Alcohol and boating make a bad cocktail; know the law

"Operation Dry Water" don't drink and boat

If you're one of the hundreds of boaters heading out on the water to celebrate the July 4 holiday, you may want to think twice before having too much booze.

Even though open containers are allowed on a boat if you over-indulge, you could end up in handcuffs, or worse.

According to U.S. Coast Guard, boating accidents went up 20 percent in 2016 compared to the previous year.
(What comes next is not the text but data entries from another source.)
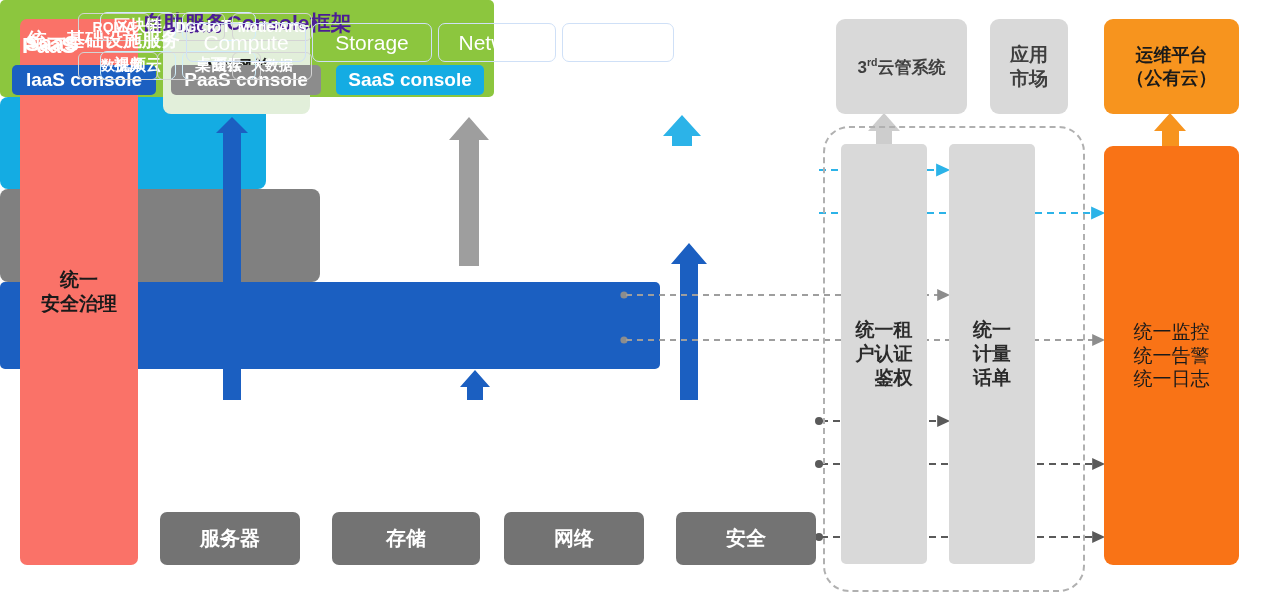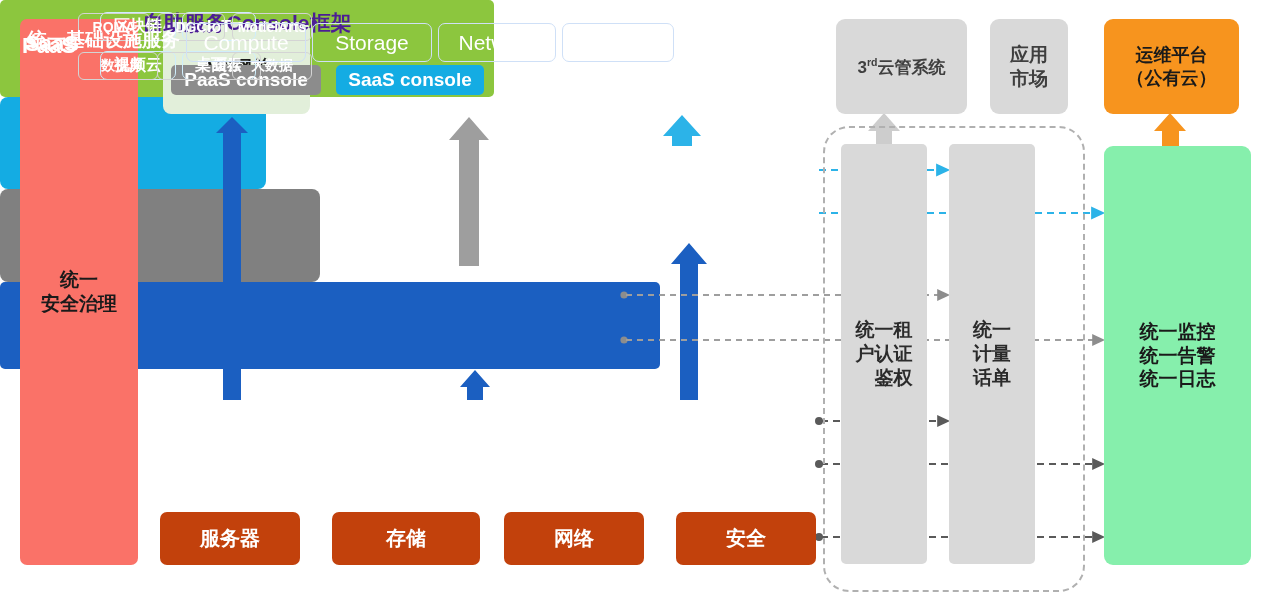"IaaS console" div.console-chip { html: none -> <div>IaaS console</div> }
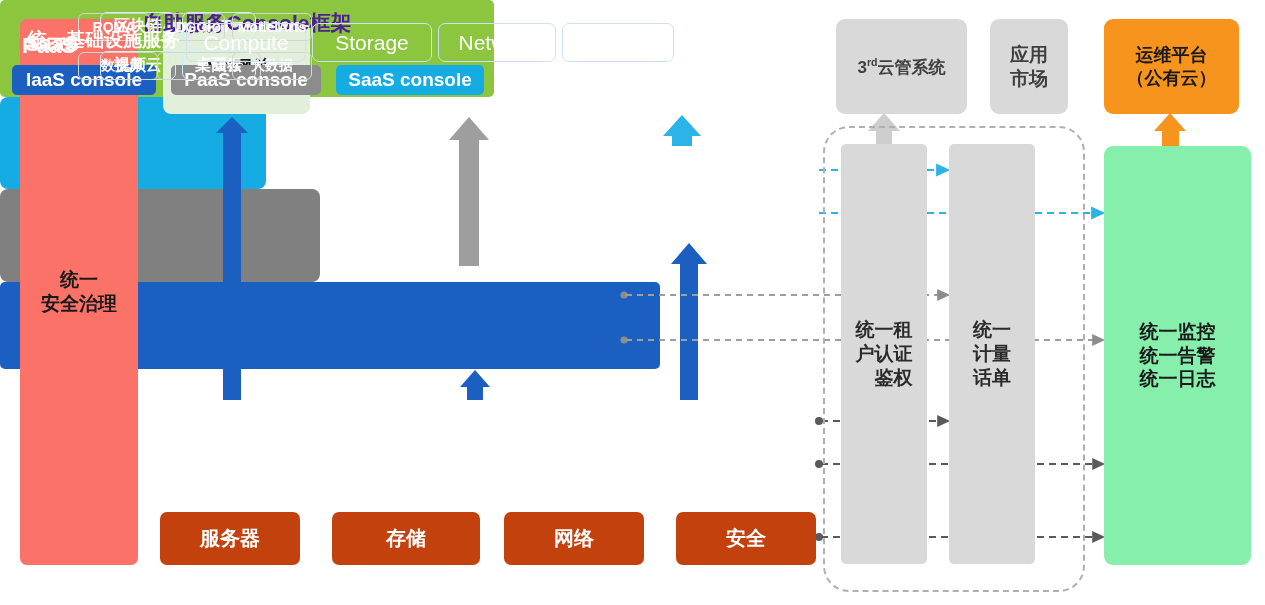"统一监控" #ops-col { background: #86efac -> #f97316; font-weight: 700 -> 400; width: 147px -> 135px }
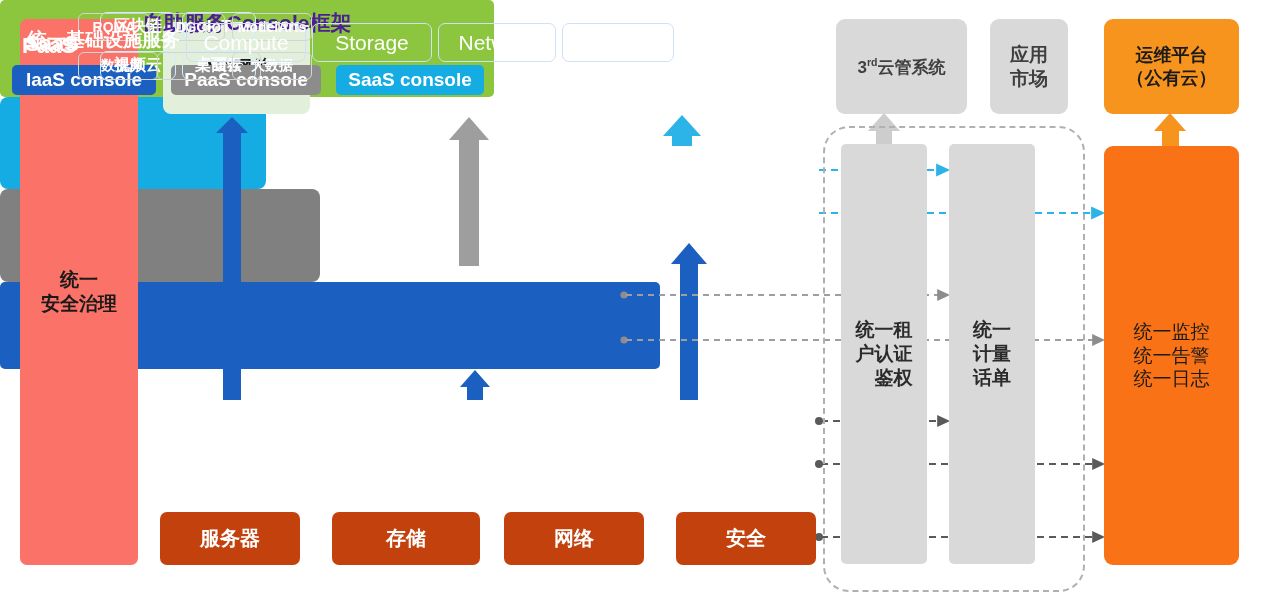"服务器" .hw-box { background: #c2410c -> #737373 }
Other statistics show that we have a higher rate of boating accidents than states like California and New York. 

Creston Gonzales is a dock hand at the Arlington Marina and he said since the start of the holiday weekend, boat traffic has really picked up.

But this time of year something else picks up in popularity, according to the The Florida Fish and Wildlife Conservation Commission: people drinking and boating.

"They will come in boats full of people and they’ll all be having a good time playing music,” Gonzales said.

Because of this uptick in alcohol consumption and boating authorities will be implementing Operation Dry Water.

It aims to cut down on boaters who are over the legal limit by ticketing and making arrests of people operating a boat with under the influence of alcohol or drugs.  It is not illegal for the boat operator to drink, however it is illegal to operate a boat while drunk, that’s considered a blood alcohol content of .08 or higher, just like driving.

Holidays bring in a lot of newbie boaters unaware of how different operating a boat can be compared to driving.

“Driving a boat is a harder than driving a car because the road doesn’t move, your car wills stay still if you don’t move it but your boat is going to keep moving.  You have to be more alert or at least you should be,” said Gonzales.

Last year in the state of Florida, 24 percent of all boating deaths, 16 victims, were related to drug or alcohol use.

Enjoy the holiday weekend, but do it safely!